Not as humorous as some of Richler's later novels, but a gritty coming-of-age story about a favored son who disappoints his successful but deeply flawed Jewish grandfather. There are some great scenes, such as Noah's experience with a "no Jews allowed" beach in the Laurentians, and the search for his father's corpse in the ashes of his workplace. Noah's motives are not always clear, which may have been intentional to reflect his conflicted inner life, but that sometimes made the book slower going than it might otherwise have been, as did some ambiguity about what exactly was in the box that Wolf died trying to retrieve. Fans of Richler should not miss this novel, but those new to his work might do better with a different selection.
It's worth a read just for the evocative descriptions of the Jewish Ghetto of Montreal in the 1950s, but even more laudable is the struggle of Noah Adler, the main character, with himself, his family, and society at the time, which is as relevant to readers today as it would have been when the novel was first published in 1955. This was my first Richler novel (other than Jacob Two-Two of course!) and it has inspired me to seek out others of Richler's works - hopefully they are just as readable, comic, and illustrative as this one.
I love Mordecai Richler, but this was a bit of a slog. Characters and plot lines just didn't feel as well developed or interesting as his other novels.
Loved it mostly because it was set in my neighbourhood😍😍
But seriously, such a well-crafted story. Tragic in some ways, but ultimately a powerful exploration of culture, religion, and selfhood. Noah’s realization that his identity was rooted in being “against something” really stuck with me. Beautiful Canadian coming of age literature — could not recommend more!
A thorough portrait of a large family. In the book all members of the family must cope with loss and changing times; as a result their orthodoxy is challenged constantly. as a reader, seeing how varied the characters responses were made the family feel relatable - even for someone like myself who grew up with an entirely different cultural background. I thought the book had substance, charm, grace, wit, and humour. I can’t wait to get into some more Richler.
The tale of a young Jewish man, black sheep of his family, trying to break away from that family. Mordecai Richler is one of my favorite authors, and in this early work of his you can see the "Montreal Curmudgeon" protagonist in it's earliest stage. From here you can meet a young Barney, an alternative Duddy Kravitz, a grandson to Solomon Gursky.
Breaking away from an insular culture, especially one seen as a religion and ethnicity rolled into one, can be heartbreaking and takes a lot of character. A lot of personal strength. This short novel centers around the protagonist finding a way to dig deep and turn his back on the smallness of the Ghetto, let go of his culture and give up all the good to spare himself the baggage of the bad.
It was a bit all over the place plot-wise, but the central premise was really strong. I can see how his ideas would refine and grow with the author into some of the greatest Canadian stories.

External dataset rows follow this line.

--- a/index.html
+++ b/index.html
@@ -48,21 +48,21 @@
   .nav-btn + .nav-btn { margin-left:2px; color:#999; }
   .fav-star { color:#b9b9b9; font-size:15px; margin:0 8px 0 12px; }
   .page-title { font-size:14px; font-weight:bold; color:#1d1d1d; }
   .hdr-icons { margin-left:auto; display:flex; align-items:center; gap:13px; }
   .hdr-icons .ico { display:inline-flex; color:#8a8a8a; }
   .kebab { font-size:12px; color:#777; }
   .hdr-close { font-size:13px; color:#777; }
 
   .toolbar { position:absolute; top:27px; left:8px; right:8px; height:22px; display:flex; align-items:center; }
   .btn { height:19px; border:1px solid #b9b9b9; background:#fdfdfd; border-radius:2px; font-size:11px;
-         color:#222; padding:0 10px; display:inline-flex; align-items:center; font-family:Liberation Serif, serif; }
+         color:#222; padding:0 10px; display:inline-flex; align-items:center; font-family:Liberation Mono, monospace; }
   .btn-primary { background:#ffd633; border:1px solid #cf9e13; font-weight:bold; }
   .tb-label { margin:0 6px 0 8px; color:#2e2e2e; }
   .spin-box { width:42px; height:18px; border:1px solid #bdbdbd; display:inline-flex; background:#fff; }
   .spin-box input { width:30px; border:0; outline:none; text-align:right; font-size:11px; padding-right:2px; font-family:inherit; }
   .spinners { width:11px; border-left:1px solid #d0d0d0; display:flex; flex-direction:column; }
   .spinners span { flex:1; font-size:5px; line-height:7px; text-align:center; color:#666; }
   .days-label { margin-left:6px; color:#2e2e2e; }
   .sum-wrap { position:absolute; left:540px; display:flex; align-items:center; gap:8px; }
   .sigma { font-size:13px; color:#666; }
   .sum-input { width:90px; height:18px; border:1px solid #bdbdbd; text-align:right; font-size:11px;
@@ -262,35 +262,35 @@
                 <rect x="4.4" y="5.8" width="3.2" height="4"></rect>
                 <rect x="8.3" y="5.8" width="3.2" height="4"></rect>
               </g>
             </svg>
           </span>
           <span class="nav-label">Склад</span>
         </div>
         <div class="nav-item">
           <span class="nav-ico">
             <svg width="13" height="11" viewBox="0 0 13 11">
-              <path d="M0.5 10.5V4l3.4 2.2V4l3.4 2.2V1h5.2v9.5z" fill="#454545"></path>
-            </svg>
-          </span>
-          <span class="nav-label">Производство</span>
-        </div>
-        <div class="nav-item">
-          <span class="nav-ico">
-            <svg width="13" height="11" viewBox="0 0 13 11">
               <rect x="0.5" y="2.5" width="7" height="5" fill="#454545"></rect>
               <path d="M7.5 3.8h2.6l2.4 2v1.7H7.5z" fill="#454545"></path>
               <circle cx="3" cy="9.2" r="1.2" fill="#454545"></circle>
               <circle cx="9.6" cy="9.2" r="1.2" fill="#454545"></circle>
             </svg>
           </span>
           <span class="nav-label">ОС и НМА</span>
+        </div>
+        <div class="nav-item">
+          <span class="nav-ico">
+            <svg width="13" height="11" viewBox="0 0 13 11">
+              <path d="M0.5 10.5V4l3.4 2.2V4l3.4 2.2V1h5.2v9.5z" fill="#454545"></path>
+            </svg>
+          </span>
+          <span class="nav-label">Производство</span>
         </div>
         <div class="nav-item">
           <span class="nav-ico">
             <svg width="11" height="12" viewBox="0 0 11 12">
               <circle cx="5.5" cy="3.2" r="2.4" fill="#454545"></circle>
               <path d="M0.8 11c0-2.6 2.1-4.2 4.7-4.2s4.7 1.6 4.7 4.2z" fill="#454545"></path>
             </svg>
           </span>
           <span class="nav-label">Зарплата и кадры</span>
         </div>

It's very good, in fact, but it reminded quite a bit of The Sacrifice by Adele Wiseman – there is one particular plot element the books share, beyond basic contexts. Richler is in great form and the story comes together masterfully, the resonance is there... quite beautiful, quite unsettling, quite real. Definitely worth a look if you've ever enjoyed Richler's other work.
This novel marks the point at which Richler found his "voice" and the subject matter and settings that would lead to his later classic novels. Essential to a full understanding and appreciation of Richler's work.
Read for Montreal bookclub, January 2011. A quick read; it was interesting to read one of Richler's early novels. Also fun to read another book that takes place in Montreal, my new home.